Difficile de lui donner tort…

Meurtre Collatéral, Dommages Collatéraux

Collateral Murder, Collateral Damage

Glyn Moody – 16 mai 2010 – Blog personnel
(Traduction Framalang  : Joan et Goofy)

Si vous n’avez pas vu «  Meurtre Collatéral  », la vidéo choquante — mais importante — qui montre le mitraillage sans scrupules de civils irakiens (suivi d’un lancement de missile sur un minibus avec des enfants à l’intérieur), ne la manquez pas sur Wikileaks, sa source d’origine. Malheureusement, vous ne la trouverez peut-être pas sur YouTube ni sur les autres sites de partage de vidéo, puisqu’elle a été enlevée (bien qu’apparemment celle de YouTube soit à nouveau disponible).

Vous pourriez penser qu’il s’agit d’un exemple de censure caractérisée, mais d’une certaine façon, c’est encore pire  :

«  Collateral Murder, vue plus de 6 millions de fois, enlevée de YouTube après une requête en violation de copyright http://bit.ly/aS3bMk  »

Vous avez bien lu, elle a été enlevée sur la base d’une accusation de violation de copyright, et non parce que quelqu’un la trouvait trop choquante pour être montrée. L’idée qu’une telle action puisse être entreprise sur la violation du monopole de quelqu’un, pendant que le massacre de sang-froid de civils irakiens est caché sous le tapis, est évidemment répugnante.

Mais c’est tout simplement un autre effet pervers de la loi obsolète qu’est maintenant le copyright — un dommage collatéral en quelque sorte.

Après tout, le copyright a grandi en Angleterre afin de contrôler le flux d’information, en permettant aux gens d’en devenir «  propriétaires  » — créant ainsi un robinet d’étranglement bien pratique.

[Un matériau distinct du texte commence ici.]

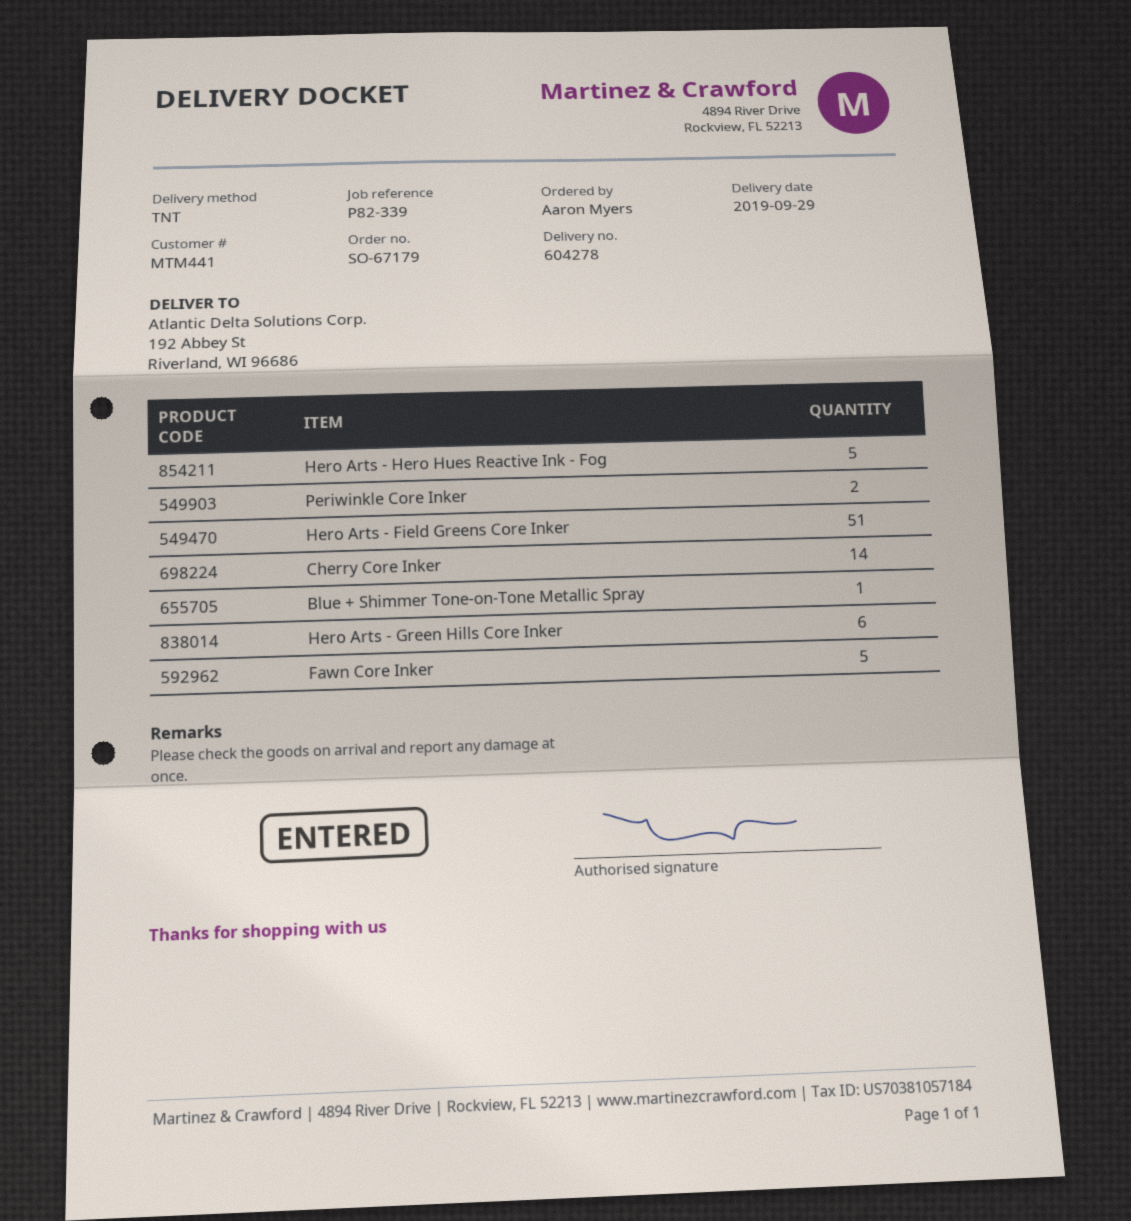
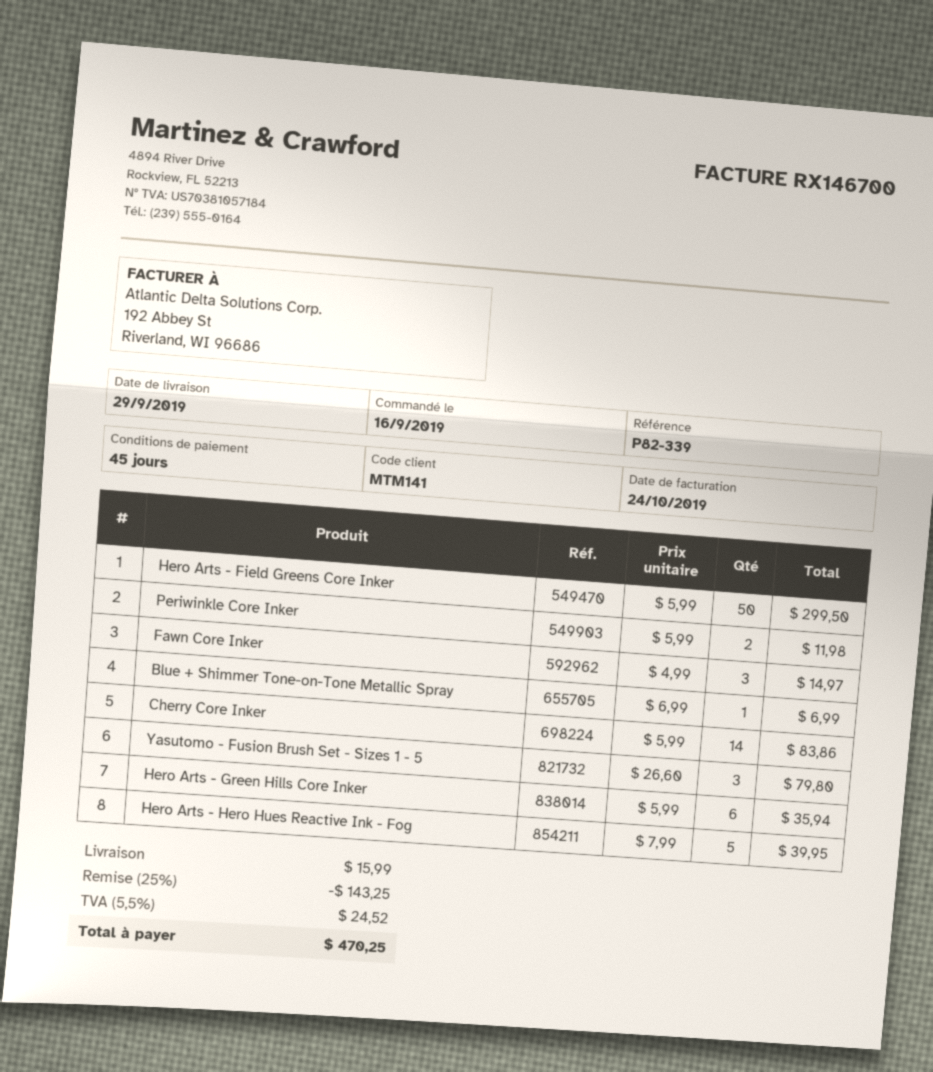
customer number: MTM441 -> MTM141
Hero Arts - Field Greens Core Inker: 51 -> 50
Fawn Core Inker: 5 -> 3
Yasutomo - Fusion Brush Set - Sizes 1 - 5: none -> 3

La première loi sur le copyright était une loi de censure. Elle n’avait rien à voir avec la protection des droits des auteurs, ou avec l’encouragement à produire de nouvelles œuvres. Les droits des auteurs n’étaient pas en danger dans l’Angleterre du seizième siècle, et l’arrivée récente de la machine à imprimer (la première machine à copier au monde) donnait de l’énergie aux écrivains plutôt qu’autre chose. Tellement d’énergie en fait, que le gouvernement anglais commença à craindre que trop de travaux ne soient produits, et non trop peu. Cette nouvelle technologie rendait les lectures pernicieuses largement disponibles pour la première fois, et le gouvernement éprouva un besoin urgent de contrôler l’inondation de travaux imprimés, la censure étant à l’époque une fonction administrative aussi légitime que la construction de routes.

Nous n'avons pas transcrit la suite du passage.